Il y a tout de même lieu de se réjouir d’un certain éveil de conscience qui semble se dessiner. La dernière grève des praticiens hospitaliers que le pouvoir prédateur, en dépit des menaces de licenciement et autres n’a pas réussi à étouffer est un signal fort. Ce long refus du pouvoir RPT, depuis plusieurs années de créer de meilleures conditions de vie et de travail aux agents de santé, malgré l’existence de moyens dont seul le pouvoir usent et abusent, est un catalyseur censé permettre à tous les Togolais de toutes les ethnies, de se rendre compte que ces gens ne méritent pas leur confiance.
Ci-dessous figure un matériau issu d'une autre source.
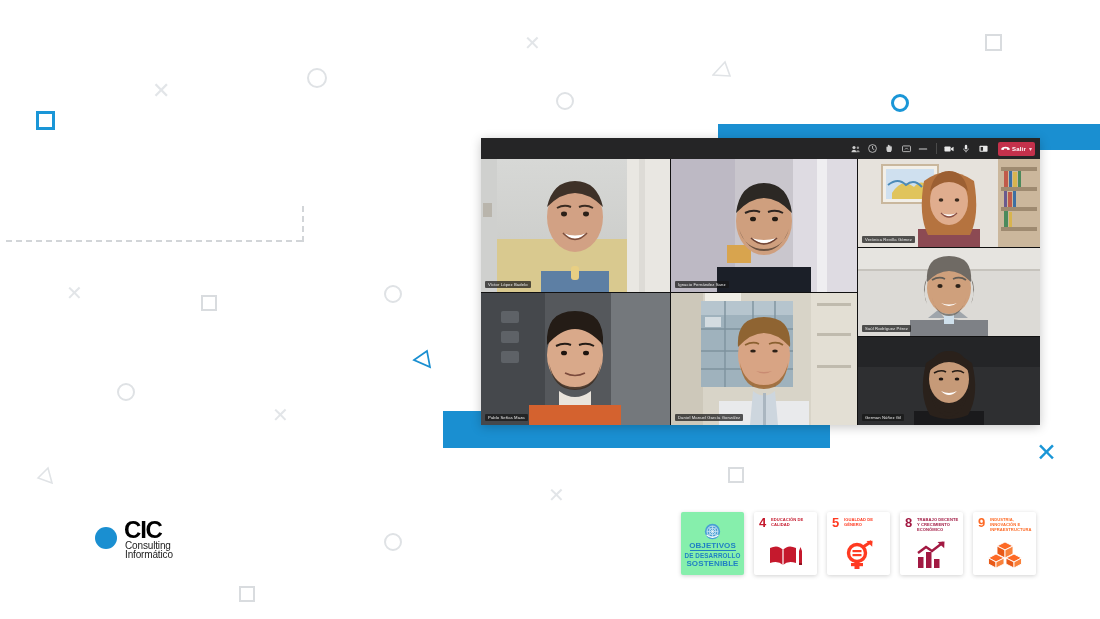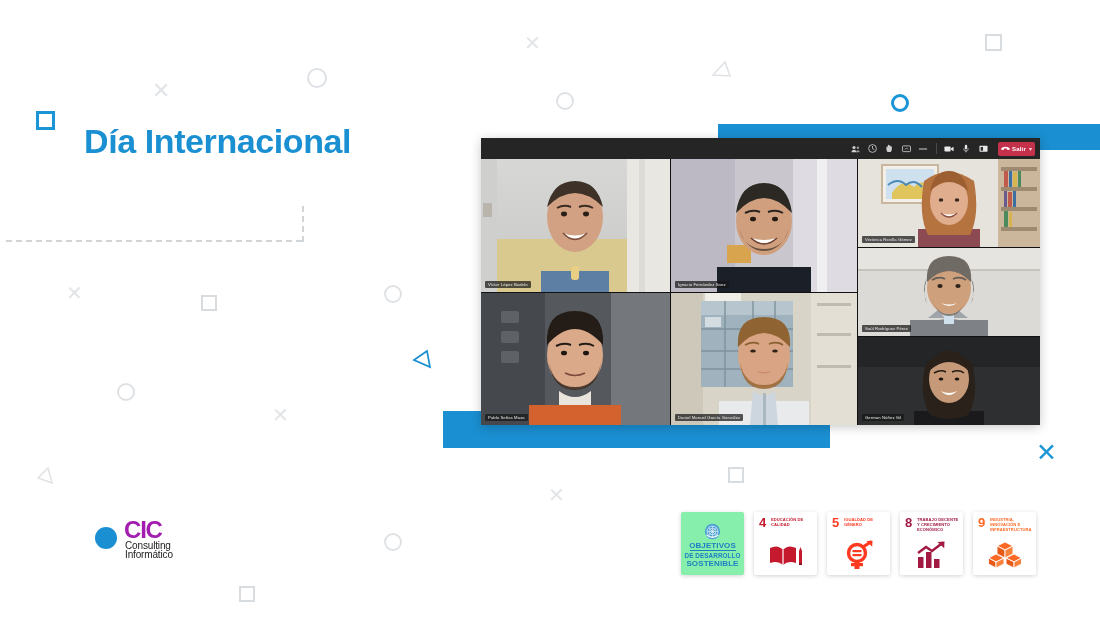--- a/index.html
+++ b/index.html
@@ -169,7 +169,6 @@
   <div class="dash-v" style="left:302px;top:206px;height:36px;"></div>
 
   <div id="title-block">
-    <div class="line t-blue">Día Internacional</div>
   </div>
 
   <div class="bar" style="left:718px;top:124px;width:382px;height:26px;"></div>

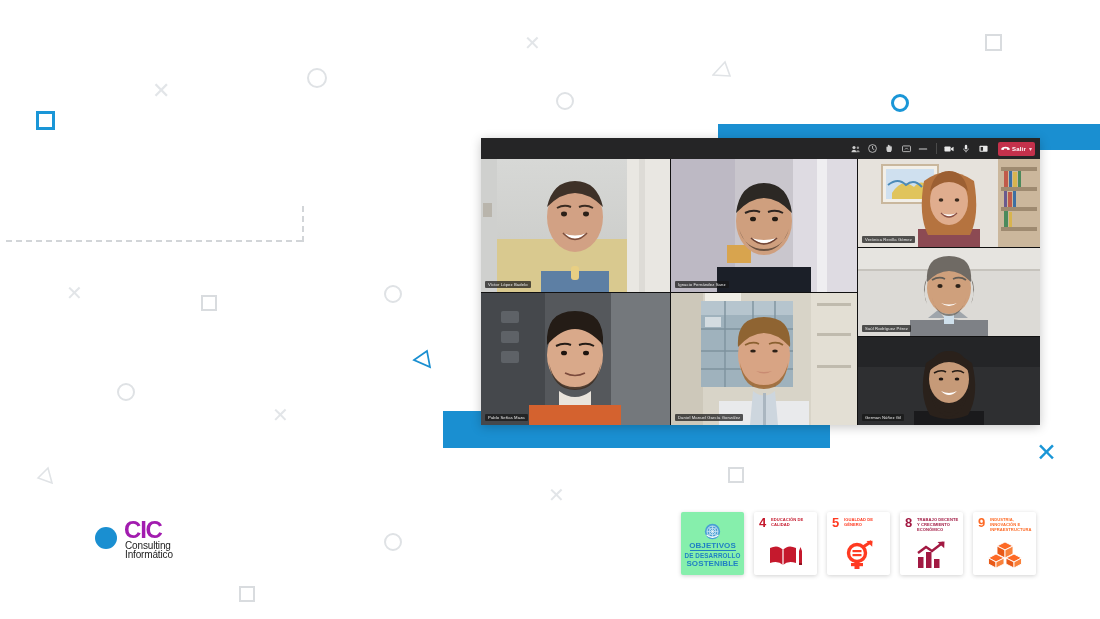--- a/index.html
+++ b/index.html
@@ -83,7 +83,7 @@
   #cic-mark { position: absolute; left: 0; top: 2px; }
   #cic-word {
     position: absolute; left: 40px; top: 1px;
-    font-size: 24px; font-weight: bold; color: #a21caf;
+    font-size: 24px; font-weight: bold; color: #000000;
     letter-spacing: -1.2px; line-height: 24px;
   }
   #cic-sub {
Il est temps que les populations du Nord et toutes les ethnies se libèrent de la peur comme on l’a vu avec l’ensemble des agents de santé du Togo, jusqu’à la capitulation du pouvoir qui a fini par leur délivrer le premier passeport pour une amélioration de leurs conditions de vie et de travail. Les kabyè en particulier doivent se dire qu’il est temps qu’on les laisse vivre pleinement leur vie d’hommes et femmes libérés à qui les conduites à tenir ne doivent plus être dictées. Cette situation d’otages et d’instrumentalisation obère gravement les facultés intellectuelles, mentales et psychologiques de nos frères et sœurs de la partie nord du pays. Tout bien pesé, ils vivent dans un second esclavage qui ne dit pas son nom. Comment peut-on vouloir « faire le bonheur » d’une ethnie ou d’une population en l’obligeant à vivre non pas comme elle le pense, mais comme on le pense à sa place et qu’on lui dicte ? La balle dès lors se trouve dans le camp des uns et des autres, car la liberté se conquiert, s’arrache.